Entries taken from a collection
▬▬▬▬▬▬

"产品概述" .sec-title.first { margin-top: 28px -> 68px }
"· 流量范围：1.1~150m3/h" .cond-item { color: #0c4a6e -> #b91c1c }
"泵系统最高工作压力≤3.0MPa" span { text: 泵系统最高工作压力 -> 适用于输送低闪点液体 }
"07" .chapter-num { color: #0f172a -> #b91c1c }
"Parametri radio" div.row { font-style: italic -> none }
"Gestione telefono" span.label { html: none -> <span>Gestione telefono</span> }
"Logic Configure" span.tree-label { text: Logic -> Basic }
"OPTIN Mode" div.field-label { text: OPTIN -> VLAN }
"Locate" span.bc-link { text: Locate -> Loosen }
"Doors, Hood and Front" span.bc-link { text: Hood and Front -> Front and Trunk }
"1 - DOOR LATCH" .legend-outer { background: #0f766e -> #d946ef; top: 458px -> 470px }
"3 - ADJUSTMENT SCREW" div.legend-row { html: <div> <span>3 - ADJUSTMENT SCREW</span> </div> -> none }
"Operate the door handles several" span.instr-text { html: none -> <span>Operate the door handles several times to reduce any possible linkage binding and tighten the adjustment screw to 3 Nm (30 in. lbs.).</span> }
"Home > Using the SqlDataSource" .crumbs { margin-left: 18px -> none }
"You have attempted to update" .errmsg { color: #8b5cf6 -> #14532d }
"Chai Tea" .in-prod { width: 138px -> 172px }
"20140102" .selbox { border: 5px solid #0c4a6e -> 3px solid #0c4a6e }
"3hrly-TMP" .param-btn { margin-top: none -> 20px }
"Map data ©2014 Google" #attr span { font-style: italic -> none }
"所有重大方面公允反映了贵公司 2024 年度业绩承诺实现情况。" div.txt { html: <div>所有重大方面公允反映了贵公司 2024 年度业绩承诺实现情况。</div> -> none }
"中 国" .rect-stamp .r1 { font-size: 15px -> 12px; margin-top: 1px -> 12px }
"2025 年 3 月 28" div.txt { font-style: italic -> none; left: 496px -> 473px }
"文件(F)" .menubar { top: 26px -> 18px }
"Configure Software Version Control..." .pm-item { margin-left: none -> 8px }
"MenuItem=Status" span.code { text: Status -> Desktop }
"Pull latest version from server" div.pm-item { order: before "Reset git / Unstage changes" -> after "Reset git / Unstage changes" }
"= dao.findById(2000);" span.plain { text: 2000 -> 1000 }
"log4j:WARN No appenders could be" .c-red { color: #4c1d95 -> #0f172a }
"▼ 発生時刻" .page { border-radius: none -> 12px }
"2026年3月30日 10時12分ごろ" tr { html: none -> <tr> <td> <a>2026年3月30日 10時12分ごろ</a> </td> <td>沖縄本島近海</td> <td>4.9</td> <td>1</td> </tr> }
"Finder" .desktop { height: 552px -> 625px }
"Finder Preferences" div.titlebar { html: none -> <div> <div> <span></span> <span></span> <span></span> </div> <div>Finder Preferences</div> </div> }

▬▬▬▬▬▬

• _TASK OBJECTIVE_:
Copy out the entries above without altering a single character.

• _OUTPUT_:
"产品概述" .sec-title.first { margin-top: 28px -> 68px }
"· 流量范围：1.1~150m3/h" .cond-item { color: #0c4a6e -> #b91c1c }
"泵系统最高工作压力≤3.0MPa" span { text: 泵系统最高工作压力 -> 适用于输送低闪点液体 }
"07" .chapter-num { color: #0f172a -> #b91c1c }
"Parametri radio" div.row { font-style: italic -> none }
"Gestione telefono" span.label { html: none -> <span>Gestione telefono</span> }
"Logic Configure" span.tree-label { text: Logic -> Basic }
"OPTIN Mode" div.field-label { text: OPTIN -> VLAN }
"Locate" span.bc-link { text: Locate -> Loosen }
"Doors, Hood and Front" span.bc-link { text: Hood and Front -> Front and Trunk }
"1 - DOOR LATCH" .legend-outer { background: #0f766e -> #d946ef; top: 458px -> 470px }
"3 - ADJUSTMENT SCREW" div.legend-row { html: <div> <span>3 - ADJUSTMENT SCREW</span> </div> -> none }
"Operate the door handles several" span.instr-text { html: none -> <span>Operate the door handles several times to reduce any possible linkage binding and tighten the adjustment screw to 3 Nm (30 in. lbs.).</span> }
"Home > Using the SqlDataSource" .crumbs { margin-left: 18px -> none }
"You have attempted to update" .errmsg { color: #8b5cf6 -> #14532d }
"Chai Tea" .in-prod { width: 138px -> 172px }
"20140102" .selbox { border: 5px solid #0c4a6e -> 3px solid #0c4a6e }
"3hrly-TMP" .param-btn { margin-top: none -> 20px }
"Map data ©2014 Google" #attr span { font-style: italic -> none }
"所有重大方面公允反映了贵公司 2024 年度业绩承诺实现情况。" div.txt { html: <div>所有重大方面公允反映了贵公司 2024 年度业绩承诺实现情况。</div> -> none }
"中 国" .rect-stamp .r1 { font-size: 15px -> 12px; margin-top: 1px -> 12px }
"2025 年 3 月 28" div.txt { font-style: italic -> none; left: 496px -> 473px }
"文件(F)" .menubar { top: 26px -> 18px }
"Configure Software Version Control..." .pm-item { margin-left: none -> 8px }
"MenuItem=Status" span.code { text: Status -> Desktop }
"Pull latest version from server" div.pm-item { order: before "Reset git / Unstage changes" -> after "Reset git / Unstage changes" }
"= dao.findById(2000);" span.plain { text: 2000 -> 1000 }
"log4j:WARN No appenders could be" .c-red { color: #4c1d95 -> #0f172a }
"▼ 発生時刻" .page { border-radius: none -> 12px }
"2026年3月30日 10時12分ごろ" tr { html: none -> <tr> <td> <a>2026年3月30日 10時12分ごろ</a> </td> <td>沖縄本島近海</td> <td>4.9</td> <td>1</td> </tr> }
"Finder" .desktop { height: 552px -> 625px }
"Finder Preferences" div.titlebar { html: none -> <div> <div> <span></span> <span></span> <span></span> </div> <div>Finder Preferences</div> </div> }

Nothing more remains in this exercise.